What this task involves:
In the records that follow, show each line where the word "padding" is present.

Provided data:
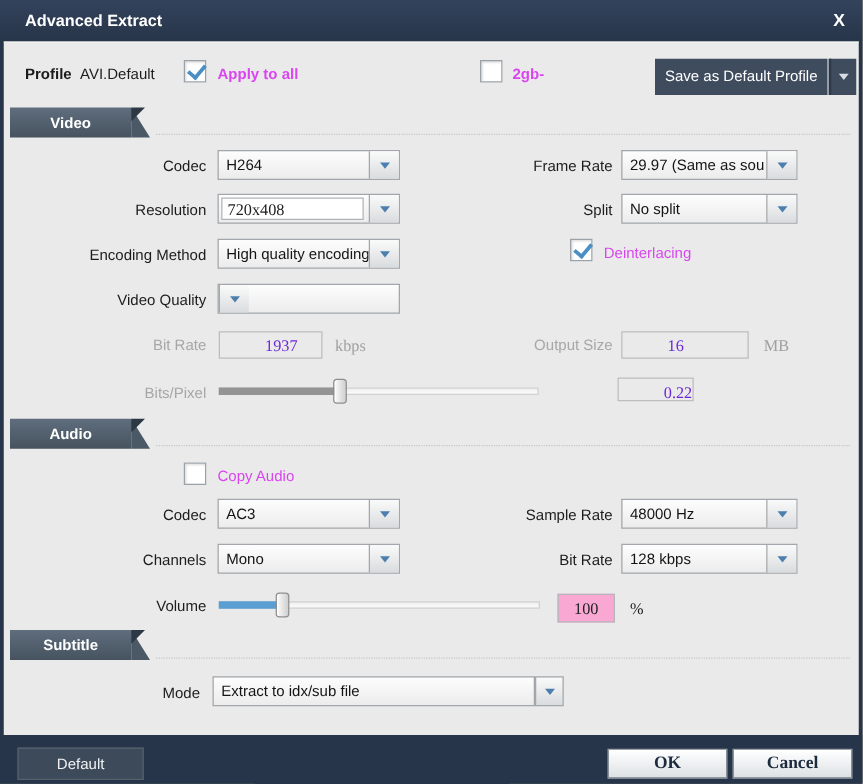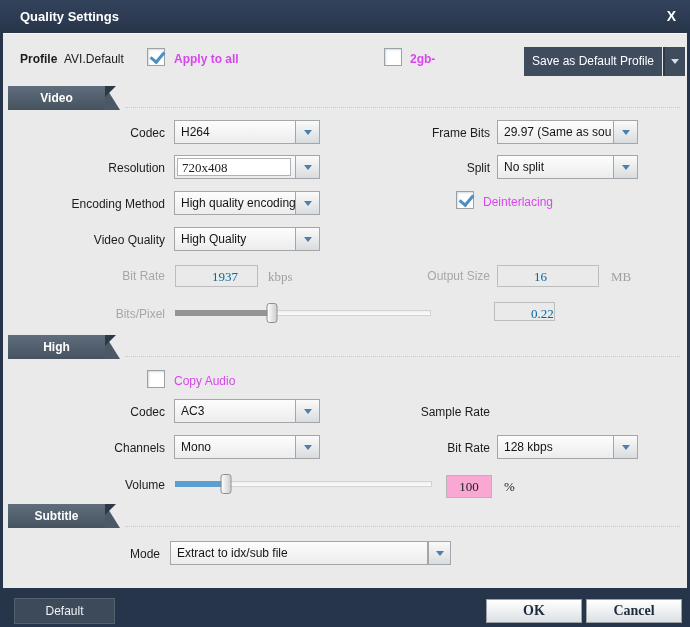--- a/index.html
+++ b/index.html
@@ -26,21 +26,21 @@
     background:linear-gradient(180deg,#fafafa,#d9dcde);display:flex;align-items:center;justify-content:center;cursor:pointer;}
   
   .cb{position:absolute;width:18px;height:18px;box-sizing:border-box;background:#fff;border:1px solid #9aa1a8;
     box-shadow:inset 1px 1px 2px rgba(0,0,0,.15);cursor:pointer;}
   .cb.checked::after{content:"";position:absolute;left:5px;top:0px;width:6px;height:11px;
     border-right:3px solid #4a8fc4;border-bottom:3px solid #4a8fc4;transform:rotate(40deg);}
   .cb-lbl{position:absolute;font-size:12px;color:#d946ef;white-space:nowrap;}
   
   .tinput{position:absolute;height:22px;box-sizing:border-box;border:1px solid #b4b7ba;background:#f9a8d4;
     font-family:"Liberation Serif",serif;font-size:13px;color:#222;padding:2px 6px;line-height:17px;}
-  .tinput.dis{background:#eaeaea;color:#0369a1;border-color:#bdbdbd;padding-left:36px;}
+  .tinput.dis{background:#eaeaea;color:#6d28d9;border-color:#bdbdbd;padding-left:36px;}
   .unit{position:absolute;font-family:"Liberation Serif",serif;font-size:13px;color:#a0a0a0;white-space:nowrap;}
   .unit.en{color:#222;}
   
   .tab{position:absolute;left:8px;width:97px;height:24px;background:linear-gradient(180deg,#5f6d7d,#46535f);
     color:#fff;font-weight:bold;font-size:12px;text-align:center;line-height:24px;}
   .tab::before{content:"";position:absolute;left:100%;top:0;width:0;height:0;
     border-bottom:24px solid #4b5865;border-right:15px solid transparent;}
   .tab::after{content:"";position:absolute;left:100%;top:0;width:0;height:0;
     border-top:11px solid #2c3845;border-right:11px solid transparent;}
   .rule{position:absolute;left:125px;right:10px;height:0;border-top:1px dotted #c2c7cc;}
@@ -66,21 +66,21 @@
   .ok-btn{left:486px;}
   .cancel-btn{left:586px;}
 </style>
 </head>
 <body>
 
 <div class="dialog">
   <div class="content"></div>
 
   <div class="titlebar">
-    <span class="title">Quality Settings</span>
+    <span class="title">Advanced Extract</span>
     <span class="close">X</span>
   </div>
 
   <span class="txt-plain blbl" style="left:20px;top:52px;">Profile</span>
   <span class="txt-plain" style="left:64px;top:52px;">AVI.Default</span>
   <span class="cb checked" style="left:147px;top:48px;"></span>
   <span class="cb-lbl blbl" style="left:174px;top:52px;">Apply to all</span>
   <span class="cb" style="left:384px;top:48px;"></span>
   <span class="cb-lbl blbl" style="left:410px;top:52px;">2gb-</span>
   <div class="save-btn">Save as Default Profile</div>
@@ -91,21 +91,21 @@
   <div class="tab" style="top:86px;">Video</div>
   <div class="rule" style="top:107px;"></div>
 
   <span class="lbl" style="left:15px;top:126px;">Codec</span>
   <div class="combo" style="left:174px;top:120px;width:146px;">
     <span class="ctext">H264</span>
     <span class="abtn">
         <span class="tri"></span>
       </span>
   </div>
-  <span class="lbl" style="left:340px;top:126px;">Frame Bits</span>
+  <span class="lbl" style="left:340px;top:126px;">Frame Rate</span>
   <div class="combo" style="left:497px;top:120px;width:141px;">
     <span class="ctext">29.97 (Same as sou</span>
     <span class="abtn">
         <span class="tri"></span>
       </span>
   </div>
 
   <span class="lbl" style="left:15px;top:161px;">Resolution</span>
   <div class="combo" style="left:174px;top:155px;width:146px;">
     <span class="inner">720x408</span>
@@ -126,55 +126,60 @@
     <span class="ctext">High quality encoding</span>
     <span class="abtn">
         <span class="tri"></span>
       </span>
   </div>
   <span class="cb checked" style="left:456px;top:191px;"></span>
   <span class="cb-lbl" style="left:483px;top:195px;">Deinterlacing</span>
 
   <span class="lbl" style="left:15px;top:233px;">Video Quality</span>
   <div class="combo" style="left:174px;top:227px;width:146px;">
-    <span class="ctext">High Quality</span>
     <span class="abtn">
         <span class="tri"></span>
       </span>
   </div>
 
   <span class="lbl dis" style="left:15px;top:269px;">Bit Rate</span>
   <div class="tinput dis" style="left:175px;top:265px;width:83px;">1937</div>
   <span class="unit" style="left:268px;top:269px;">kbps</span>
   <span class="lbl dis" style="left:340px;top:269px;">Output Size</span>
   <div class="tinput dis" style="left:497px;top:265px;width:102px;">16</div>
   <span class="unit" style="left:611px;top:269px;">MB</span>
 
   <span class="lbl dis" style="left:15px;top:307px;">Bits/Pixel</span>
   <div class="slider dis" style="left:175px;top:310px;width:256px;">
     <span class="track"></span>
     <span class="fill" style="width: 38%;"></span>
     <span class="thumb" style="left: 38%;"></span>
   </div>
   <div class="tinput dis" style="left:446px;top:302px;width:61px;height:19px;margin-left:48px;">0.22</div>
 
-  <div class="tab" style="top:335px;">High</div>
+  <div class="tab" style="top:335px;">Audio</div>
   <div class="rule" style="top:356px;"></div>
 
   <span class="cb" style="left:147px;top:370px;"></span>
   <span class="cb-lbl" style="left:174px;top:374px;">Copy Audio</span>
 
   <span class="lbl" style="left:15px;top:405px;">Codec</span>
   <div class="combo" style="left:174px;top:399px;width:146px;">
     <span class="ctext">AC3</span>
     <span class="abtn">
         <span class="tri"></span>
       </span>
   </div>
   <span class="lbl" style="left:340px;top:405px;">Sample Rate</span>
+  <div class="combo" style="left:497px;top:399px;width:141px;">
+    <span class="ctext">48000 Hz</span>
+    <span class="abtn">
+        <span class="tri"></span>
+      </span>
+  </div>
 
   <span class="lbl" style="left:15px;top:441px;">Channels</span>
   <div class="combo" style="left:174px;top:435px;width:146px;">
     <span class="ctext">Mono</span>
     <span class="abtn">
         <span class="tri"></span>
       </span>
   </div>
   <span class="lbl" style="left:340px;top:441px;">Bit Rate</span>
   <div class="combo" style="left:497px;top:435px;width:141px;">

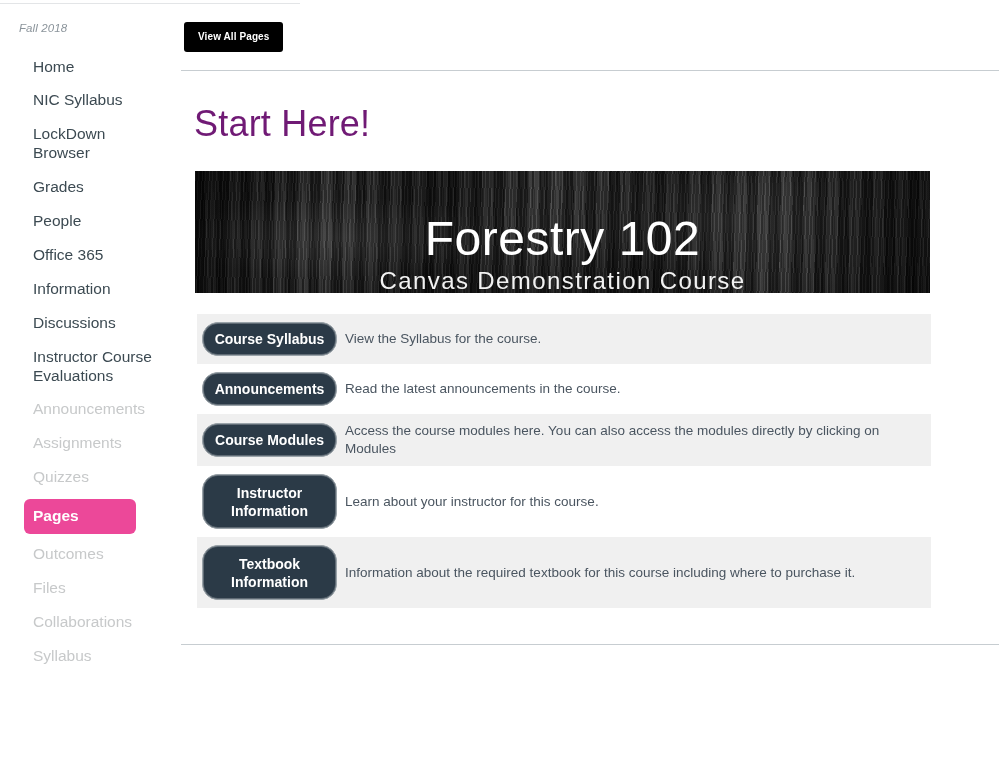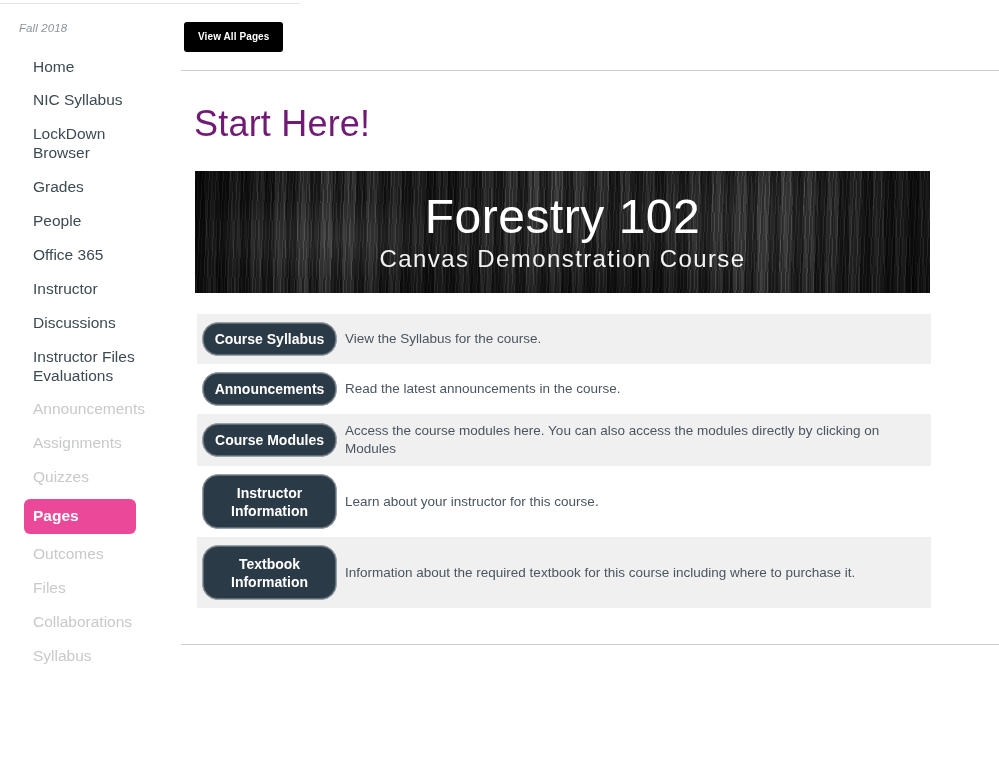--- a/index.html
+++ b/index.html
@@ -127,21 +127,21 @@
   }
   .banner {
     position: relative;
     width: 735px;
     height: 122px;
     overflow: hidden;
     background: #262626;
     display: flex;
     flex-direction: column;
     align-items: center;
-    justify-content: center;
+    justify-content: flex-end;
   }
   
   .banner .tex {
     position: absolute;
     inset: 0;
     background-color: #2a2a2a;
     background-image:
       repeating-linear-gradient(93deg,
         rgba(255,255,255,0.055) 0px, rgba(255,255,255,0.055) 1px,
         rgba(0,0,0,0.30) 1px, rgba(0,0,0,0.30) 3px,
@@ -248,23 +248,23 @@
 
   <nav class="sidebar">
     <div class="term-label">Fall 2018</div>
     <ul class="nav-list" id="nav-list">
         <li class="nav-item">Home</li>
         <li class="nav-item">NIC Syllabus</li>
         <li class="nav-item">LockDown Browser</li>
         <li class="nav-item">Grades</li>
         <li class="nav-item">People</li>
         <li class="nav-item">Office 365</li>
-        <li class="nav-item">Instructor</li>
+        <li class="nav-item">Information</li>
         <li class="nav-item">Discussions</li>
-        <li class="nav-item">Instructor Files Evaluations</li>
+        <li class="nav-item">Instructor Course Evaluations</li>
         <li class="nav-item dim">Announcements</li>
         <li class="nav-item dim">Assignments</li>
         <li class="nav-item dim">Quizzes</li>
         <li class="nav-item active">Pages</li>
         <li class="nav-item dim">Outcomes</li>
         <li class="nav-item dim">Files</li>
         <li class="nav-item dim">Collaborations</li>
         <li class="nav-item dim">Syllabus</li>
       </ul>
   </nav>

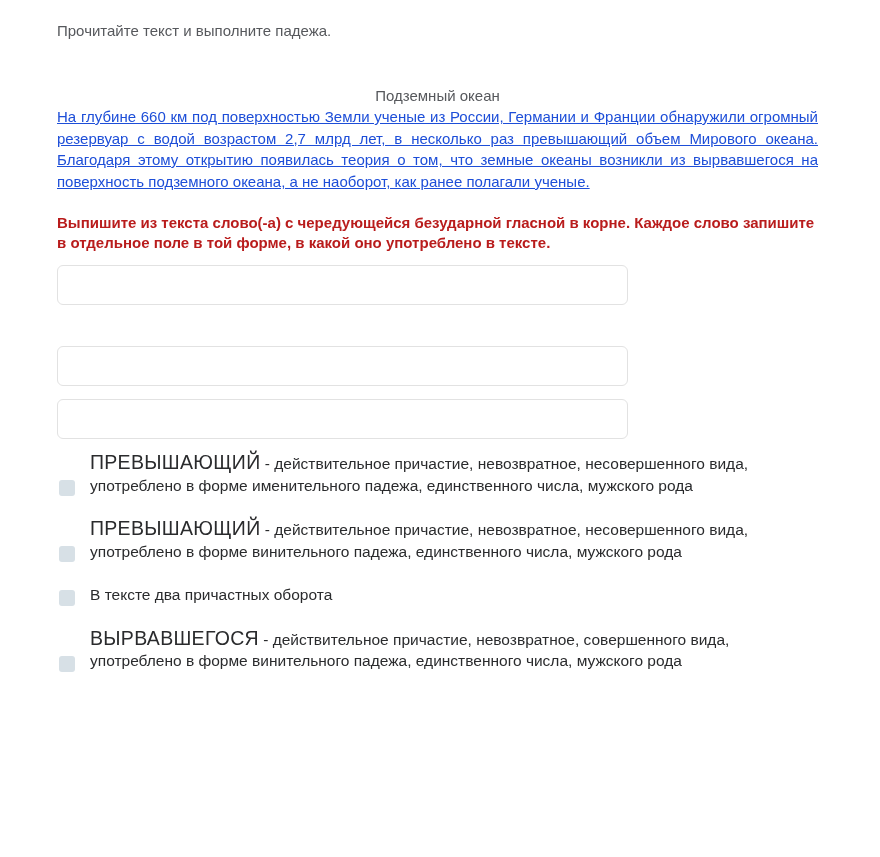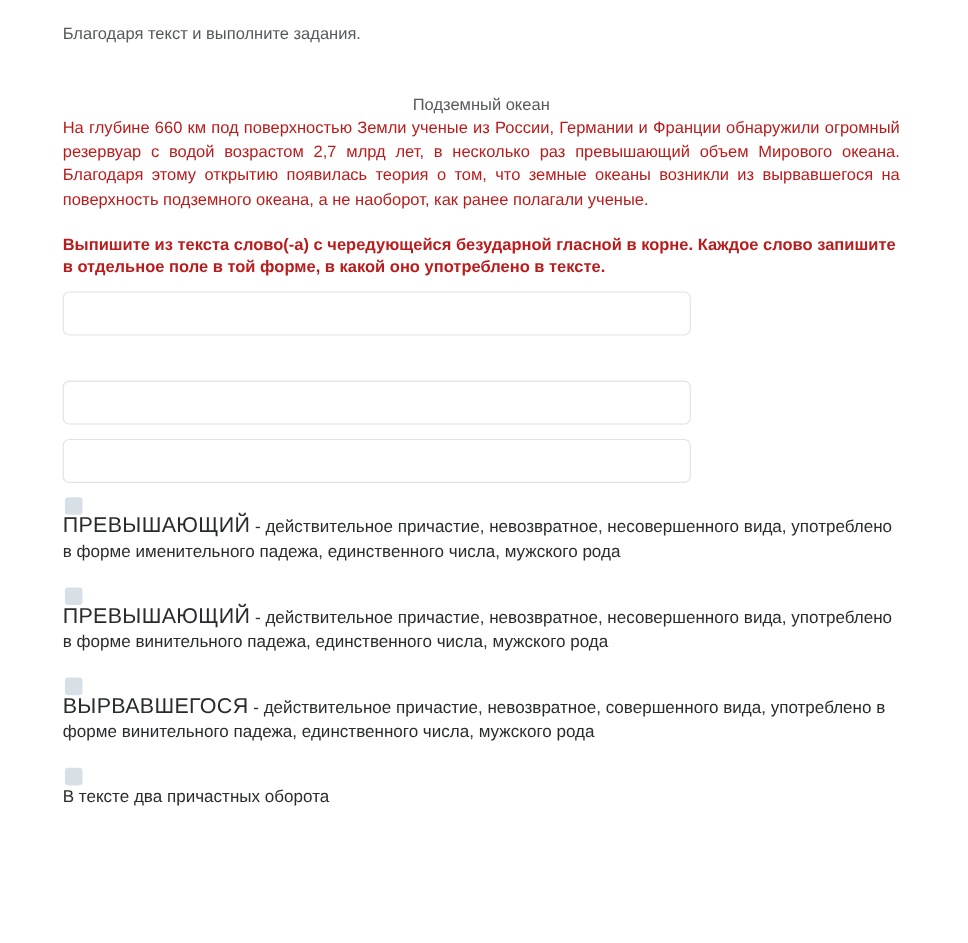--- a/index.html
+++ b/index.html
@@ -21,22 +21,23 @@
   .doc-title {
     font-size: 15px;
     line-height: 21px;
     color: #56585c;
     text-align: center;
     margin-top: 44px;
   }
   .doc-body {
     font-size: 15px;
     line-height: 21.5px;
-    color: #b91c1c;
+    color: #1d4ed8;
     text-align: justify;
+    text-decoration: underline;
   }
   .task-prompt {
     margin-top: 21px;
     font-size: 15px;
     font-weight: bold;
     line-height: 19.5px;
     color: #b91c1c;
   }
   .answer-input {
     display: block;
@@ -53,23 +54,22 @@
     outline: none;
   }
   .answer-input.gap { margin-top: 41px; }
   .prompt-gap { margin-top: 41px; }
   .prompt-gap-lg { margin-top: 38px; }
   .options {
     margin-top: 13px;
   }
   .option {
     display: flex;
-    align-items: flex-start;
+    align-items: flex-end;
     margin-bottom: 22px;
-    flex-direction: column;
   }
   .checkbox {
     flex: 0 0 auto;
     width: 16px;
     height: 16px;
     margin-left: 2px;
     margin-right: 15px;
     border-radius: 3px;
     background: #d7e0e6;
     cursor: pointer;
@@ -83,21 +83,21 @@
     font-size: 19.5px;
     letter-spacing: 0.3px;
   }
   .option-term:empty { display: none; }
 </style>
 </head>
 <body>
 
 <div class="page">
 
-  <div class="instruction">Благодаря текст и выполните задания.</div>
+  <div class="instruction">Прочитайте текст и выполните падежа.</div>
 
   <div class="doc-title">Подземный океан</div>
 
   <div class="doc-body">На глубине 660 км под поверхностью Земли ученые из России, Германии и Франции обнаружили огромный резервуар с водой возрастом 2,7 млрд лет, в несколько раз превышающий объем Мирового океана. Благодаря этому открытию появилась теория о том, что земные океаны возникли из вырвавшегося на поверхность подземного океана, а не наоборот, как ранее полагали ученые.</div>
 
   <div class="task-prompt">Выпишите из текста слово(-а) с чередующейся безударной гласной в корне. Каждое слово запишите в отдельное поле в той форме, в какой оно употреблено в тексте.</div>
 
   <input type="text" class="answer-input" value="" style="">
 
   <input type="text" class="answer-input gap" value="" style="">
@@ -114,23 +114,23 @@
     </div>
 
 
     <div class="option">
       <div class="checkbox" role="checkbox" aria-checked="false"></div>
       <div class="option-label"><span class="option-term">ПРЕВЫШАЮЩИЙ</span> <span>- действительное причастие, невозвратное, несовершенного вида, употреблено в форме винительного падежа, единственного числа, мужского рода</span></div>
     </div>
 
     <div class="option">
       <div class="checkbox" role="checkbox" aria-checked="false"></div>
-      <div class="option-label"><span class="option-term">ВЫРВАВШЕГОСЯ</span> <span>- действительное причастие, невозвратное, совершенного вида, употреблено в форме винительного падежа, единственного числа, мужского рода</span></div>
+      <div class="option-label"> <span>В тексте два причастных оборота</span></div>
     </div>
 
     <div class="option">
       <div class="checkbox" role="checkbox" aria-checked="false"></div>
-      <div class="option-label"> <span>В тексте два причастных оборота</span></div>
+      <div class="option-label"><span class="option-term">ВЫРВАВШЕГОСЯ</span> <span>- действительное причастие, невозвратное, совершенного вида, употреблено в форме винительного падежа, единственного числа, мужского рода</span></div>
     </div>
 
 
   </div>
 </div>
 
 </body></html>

Solution for this problem:
     font-family:"Liberation Serif",serif;font-size:13px;color:#222;padding:2px 6px;line-height:17px;}
-  .tinput.dis{background:#eaeaea;color:#0369a1;border-color:#bdbdbd;padding-left:36px;}
+  .tinput.dis{background:#eaeaea;color:#6d28d9;border-color:#bdbdbd;padding-left:36px;}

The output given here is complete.